In [1]:
import os
import glob
import math
import nltk
import pandas as pd
from xml.etree import ElementTree as ET
from collections import defaultdict
import re
import string

In [2]:
def load_stop_words(file_path="common-english-words.txt"): #
    """Load stop words from a comma-separated file."""
    try:
        with open(file_path, 'r', encoding='utf-8') as f:
            stop_words = f.read().strip().split(',')
        return set(sw.strip() for sw in stop_words if sw.strip()) # Ensure clean stop words
    except FileNotFoundError:
        print(f"Error: Stop words file '{file_path}' not found.

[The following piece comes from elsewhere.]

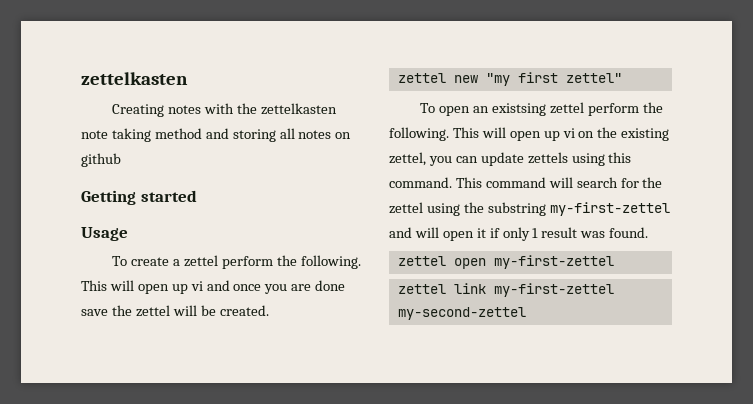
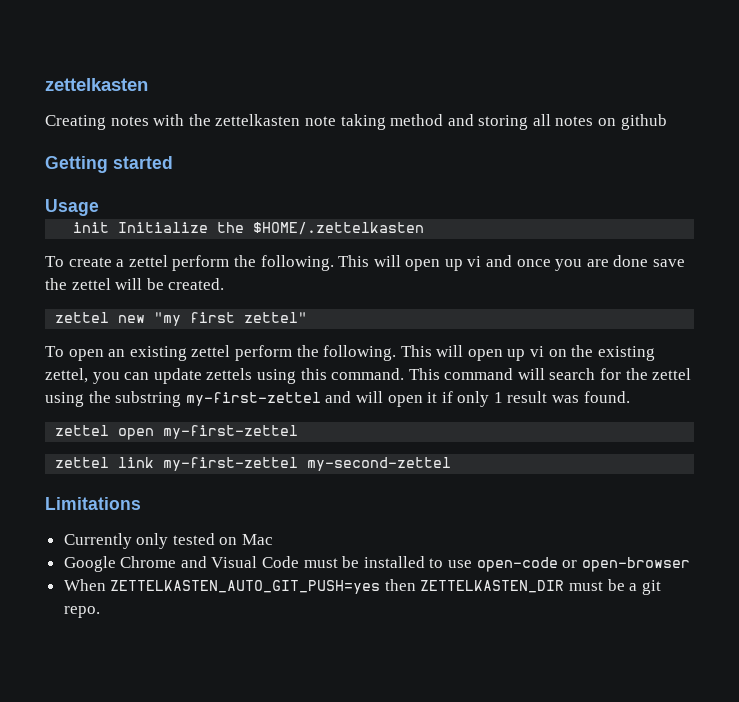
(128, 234) none -> [73,222,425,235] // init Initialize the $HOME/.zettelkasten
[492,103,547,116] existsing -> [129,346,187,361] existing
(526, 313) none -> [45,497,141,510] [63,533,274,549] [63,556,690,572] [63,579,661,595] [63,606,100,618] // Limitations // Currently only tested on Mac // Google Chrome and Visual Code must be installed to use open-code or open-browser // When ZETTELKASTEN_AUTO_GIT_PUSH=yes then ZETTELKASTEN_DIR must be a git repo.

Returning empty set.")
        return set()
    except Exception as e:
        print(f"Error loading stop words from {file_path}: {e}")
        return set()

In [3]:
def normalize_token(token_text):
    """
    Normalizes a token by converting to lowercase and stripping leading/trailing punctuation.
    Keeps internal punctuation.
    """
    if not token_text:
        return None
    term_lower = token_text.lower()
    # Strip leading and trailing punctuation characters.
    # e.g., "U.S." -> "u.s.", "(word)" -> "word", "word." -> "word"
    normalized = term_lower.strip(string.punctuation)
    # Return the normalized term if it's not empty, otherwise None
    return normalized if normalized else None

In [4]:
def parse_queries(query_file): #
    """Parse query file to extract query numbers and titles."""
    queries = {}
    try:
        with open(query_file, 'r', encoding='utf-8') as f:
            content = f.read()
            # Split by "<Query>" and handle potential empty string at the beginning
            query_blocks = content.split('<Query>')
            if query_blocks and query_blocks[0].strip() == "":
                query_blocks = query_blocks[1:]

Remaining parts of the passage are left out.